West Sussex Trading Standards officers claim there is likely to be a rise in counterfeit goods as the festive season approaches - and have issued warnings about a number of products. They state that, while most fake goods will be of poor quality, some may even be dangerous.
The officers have singled out the following items as ones to watch out for:
• Unsafe copies of Apple's triangular plug charger. It it's marked 'Emerson Network Power' with a 'Made In China' logo, it could destroy your device and give you a 240-volt shock, according to Trading Standards.
• Fake iPhone 5 chargers. These can blow the electrics in your home. Following a complaint, Trading Standards officers carried out a test of a similar charger - again, not advertised as an Apple charger - and it was found to be unsafe. Indeed, the shop selling it was found to have almost 300 chargers for phones and laptops that did not have adequate labelling: four out of five of them failed safety tests.
• Barbie-style doll containing phthalates. This doll contained bis (2-Ethylhexyl) phthalate (DEHP) at 26.5%, when it should have contained no more than 0.1% by mass. Phthalates have been linked to damage to the reproductive system, and an increased risk of asthma and cancer. If children chew on toys containing phthalates they can absorb the chemicals through their mouths.
• Electronic cigarettes. Trading Standards officers have recently come across the case of a consumer who purchased electronic cigarettes with a charging time of 2-3 hours. When plugged in, the cigarettes had completely burnt away and melted the handle of a nearby kettle.
• Foreign-labelled cigarettes and tobacco products. They may be cheaper but they're illegal in Britain and, according to Trading Standards, the content may kill you more quickly than legal products.
• Cheap mobile phone batteries - these can explode. Also beware of memory cards which may have far fewer gigabytes than stated, and items such as USB memory sticks, headphones, and 'designer label' handbags and clothing.
"We have found counterfeits in many places, including shops, markets, car boot sales and online," said Lionel Barnard, West Sussex County Council Cabinet Member who oversees Trading Standards.

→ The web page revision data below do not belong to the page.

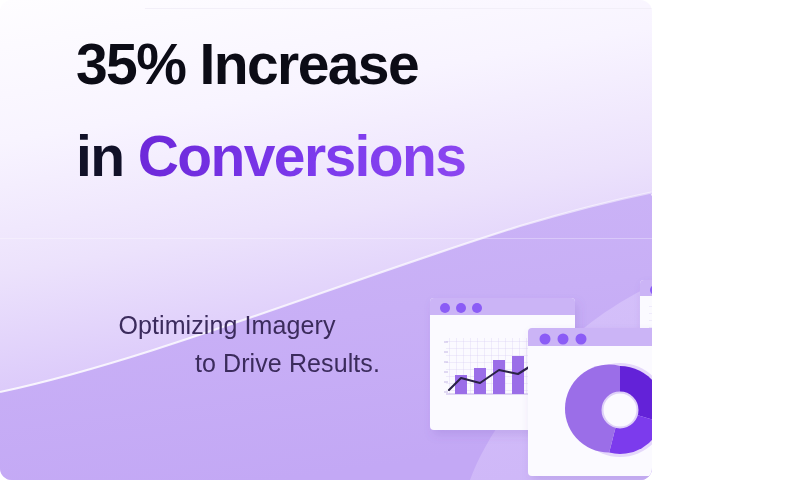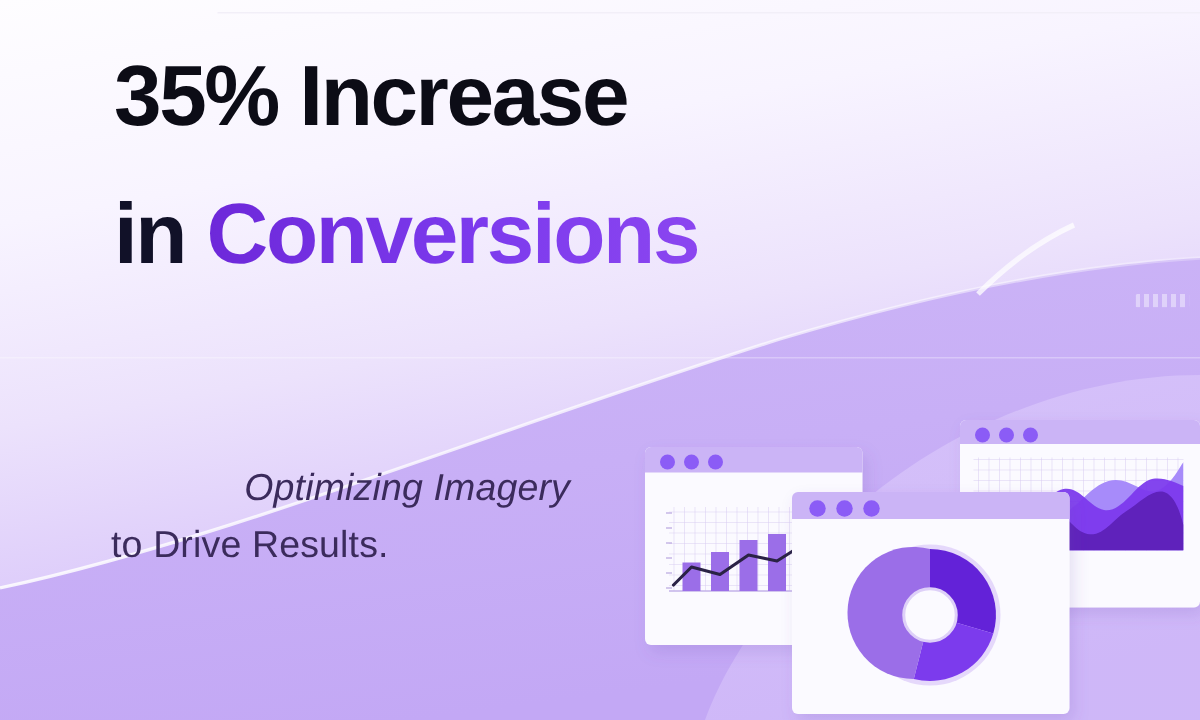"35% Increase" #banner { border-radius: none -> 12px; width: 800px -> 652px }
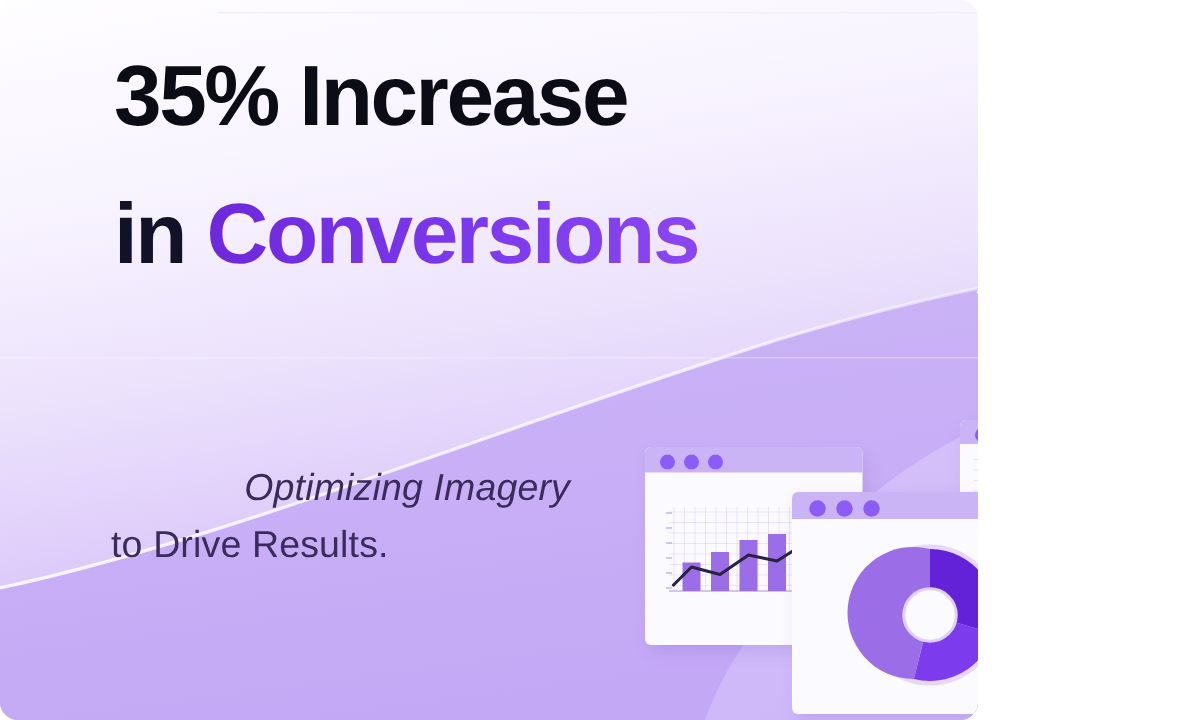"Optimizing Imagery" .subtitle .sub-line-1 { font-style: italic -> none; text-align: right -> center }
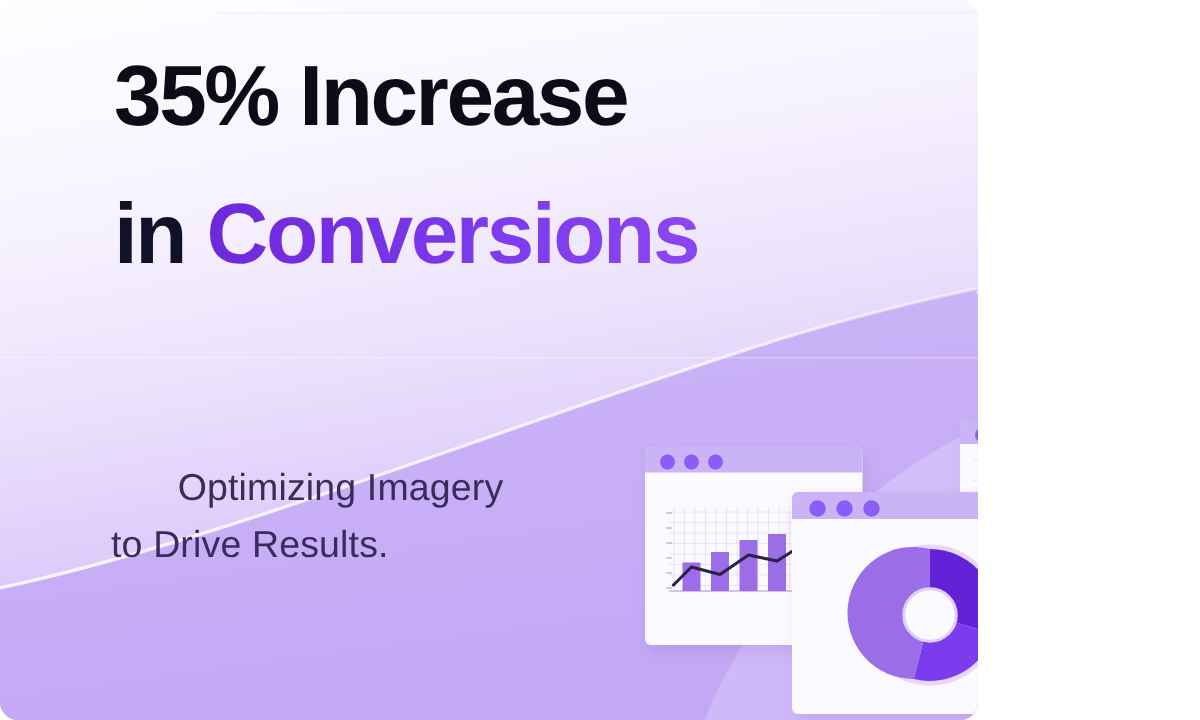"to Drive Results." .subtitle .sub-line-2 { text-align: none -> right }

"With tight budgets it might be tempting, but please remember if you buy these goods you may be giving money to organised crime, as well as undermining legitimate businesses."
If you are unsure whether you are buying the real deal or a fake, ask youself the following questions:
• Are the goods much cheaper than you would expect?
• Is the product poorly made, perhaps with spelling mistakes on the packaging?
• If you're buying online, does the website give full contact details for the seller, including physical address?
• Be aware that web addresses ending in .co.uk may not be in Britain.
• Use search engines to research websites to check for user problems.
If you think you have bought fake goods, or know anyone selling them, you can report it to Citizens Advice on 0845 040506 or online.